Sergio Romano, Corriere della Sera 12/6/2014, 12 giugno 2014
COME I BELGI RICORDANO IL 1914 STORIE DI MASSACRI E VENDETTE
Leggo sulla stampa belga che sette città del Belgio organizzano nelle prossime settimane una serie di manifestazioni per ricordare le distruzioni della Prima guerra mondiale di cui si ricorda quest’anno l’inizio. A Dinant, dove sono tornato di recente, è sopravvissuto poco, a parte la secolare cittadella militare. Remarque e Hemingway hanno raccontato le battaglie in trincea. Non crede che si tenda a dimenticare come anche la Grande Guerra, non solo il conflitto successivo, abbia comportato la distruzione di molte città, soprattutto in questo Paese?
Piero Heinze
Bruxelles
Caro Heinze,
La distruzione delle città europee dipende in buona parte dall’uso dei bombardieri e fu molto più devastante nella seconda guerra mondiale. Ma non sempre il ricordo di quelle vicende è politicamente «comodo». Mentre i tedeschi hanno cominciato a scriverne soltanto nel primo decennio del nuovo secolo, gli italiani non si considerano autorizzati a ricordare che quei bombardamenti furono prevalentemente anglo-americani, vale a dire di Paesi che divennero, dopo l’8 settembre, amici e alleati. Quanto alle città belghe unite nella memoria della Grande guerra (Visé, Aarschot, Andenne, Tamines, Dinant, Louvain e Termonde), non credo che vogliano ricordare soltanto le distruzioni provocate dalle battaglie.
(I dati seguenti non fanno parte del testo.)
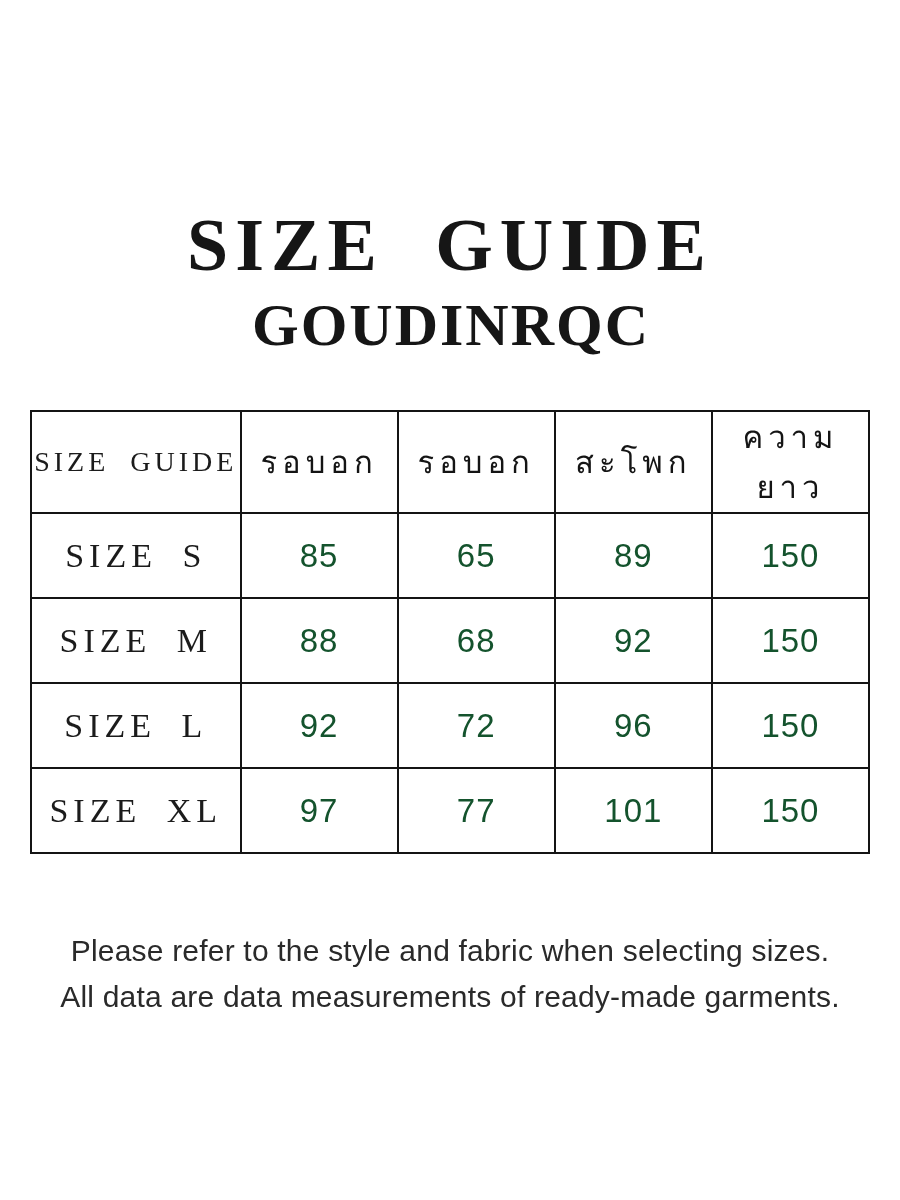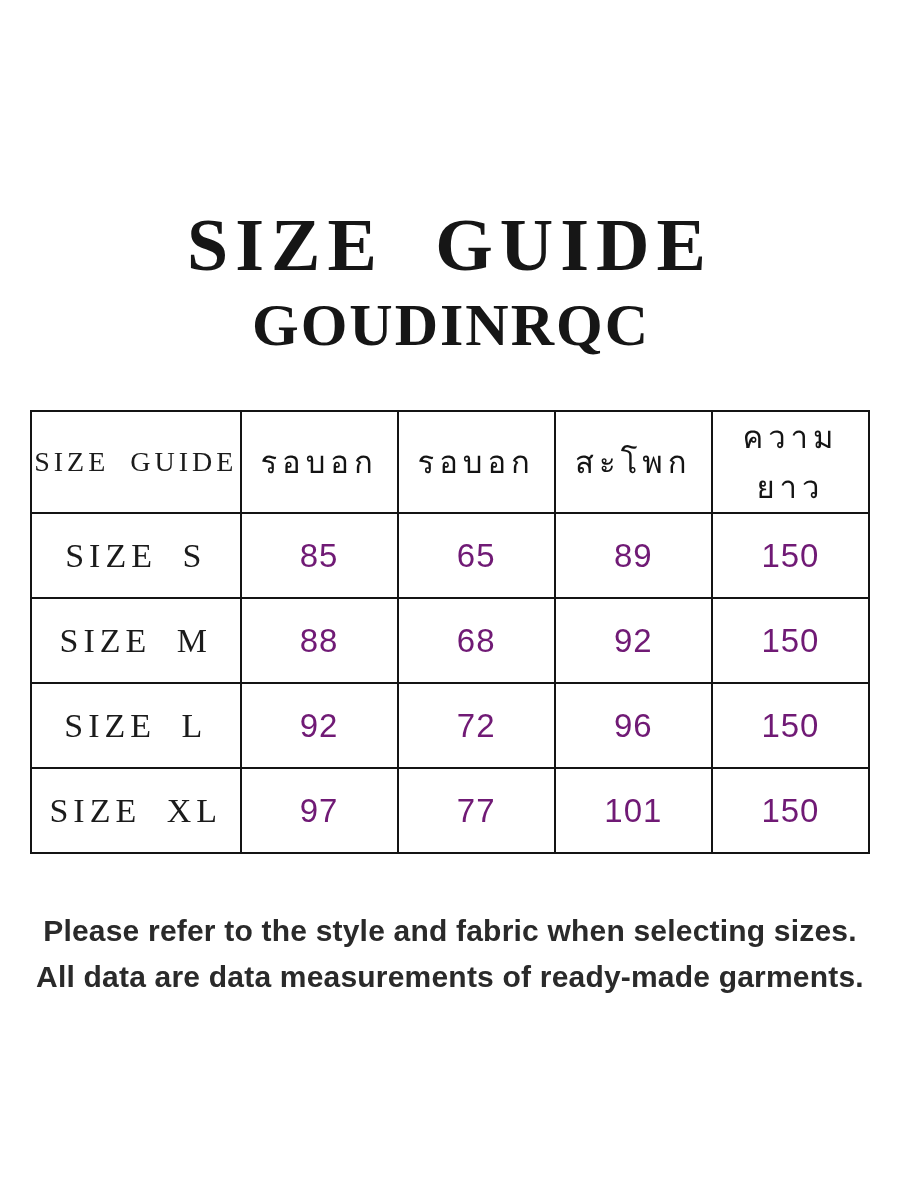--- a/index.html
+++ b/index.html
@@ -79,25 +79,24 @@
     font-size: 34px;
     letter-spacing: 5px;
     word-spacing: 12px;
     color: #1b1b1b;
   }
   .num-cell {
     font-family: "Liberation Sans", "DejaVu Sans", sans-serif;
     font-weight: 400;
     font-size: 33px;
     letter-spacing: 1px;
-    color: #701a75;
+    color: #14532d;
   }
   .notes {
-    margin-top: 57px;
-    font-weight: bold;
+    margin-top: 77px;
   }
   .notes p {
     margin: 0 0 6px 0;
     font-size: 30px;
     line-height: 40px;
     letter-spacing: 0.2px;
     color: #2a2a2a;
   }
 </style>
 </head>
Credo piuttosto che pensino principalmente alle rappresaglie tedesche contro la popolazione civile.
Il caso scoppiò nella tarda estate del 1914 e fu per parecchi mesi l’argomento più frequentemente utilizzato contro la Germania dalla propaganda francese. Apparvero articoli in cui le truppe tedesche venivano accusate di avere fatto strage di civili nelle città occupate e di avere compiuto orrendi delitti. Si raccontava che ai bambini venissero tagliate le mani o addirittura che venissero infilzati sulle baionette. I tedeschi negarono gli atti di ferocia, ma ammisero alcune rappresaglie e sostennero di avere punito in tal modo chi prestava aiuto ai franchi tiratori. Qui occorre fare un passo indietro e ricordare che l’esercito prussiano, durante la guerra contro la Francia del 1870, si era effettivamente imbattuto in formazioni di cecchini che apparivano improvvisamente sui fianchi e alle spalle. Sembra che il ricordo di quella guerra così poco “cavalleresca” fosse una delle maggiori preoccupazioni dei tedeschi sin dall’inizio delle operazioni. Vi furono in Belgio probabilmente episodi di resistenza, ma non tali da suggerire le attività di un movimento coordinato e organico. Agli occhi delle autorità del Reich, tuttavia, questa presunta strategia belga era vergognosa e imperdonabile. In un libro di Max Hastings, pubblicato ora dall’editore Neri Pozza (Catastrofe 1914 ), vengono attribuite all’imperatore Guglielmo II queste parole: «La popolazione del Belgio (…) si è comportata in modo diabolico, per non dire bestiale, nemmeno una virgola meglio dei cosacchi. Hanno tormentato i feriti, li hanno picchiati a morte, ucciso medici e infermieri (…). Il re dei Belgi deve essere informato immediatamente che siccome il suo popolo si è posto al di fuori di ogni osservanza delle usanze europee (…) sarà trattato di conseguenza».
Vi furono osservatori stranieri, soprattutto inglesi e americani, che rifiutarono di credere alle voci diffuse allora in Europa. Ma vi furono anche militari tedeschi che descrissero in diari e memorie, gli episodi di cui erano stati testimoni, spesso giustificandoli. Probabilmente non vi furono mani tagliate e bambini infilzati, se non per opera di qualche psicopatico. Ma quelle vicende ebbero l’effetto di creare una percezione della «barbarie tedesca» che favorì le clausole più inutilmente severe del Trattato di Versailles.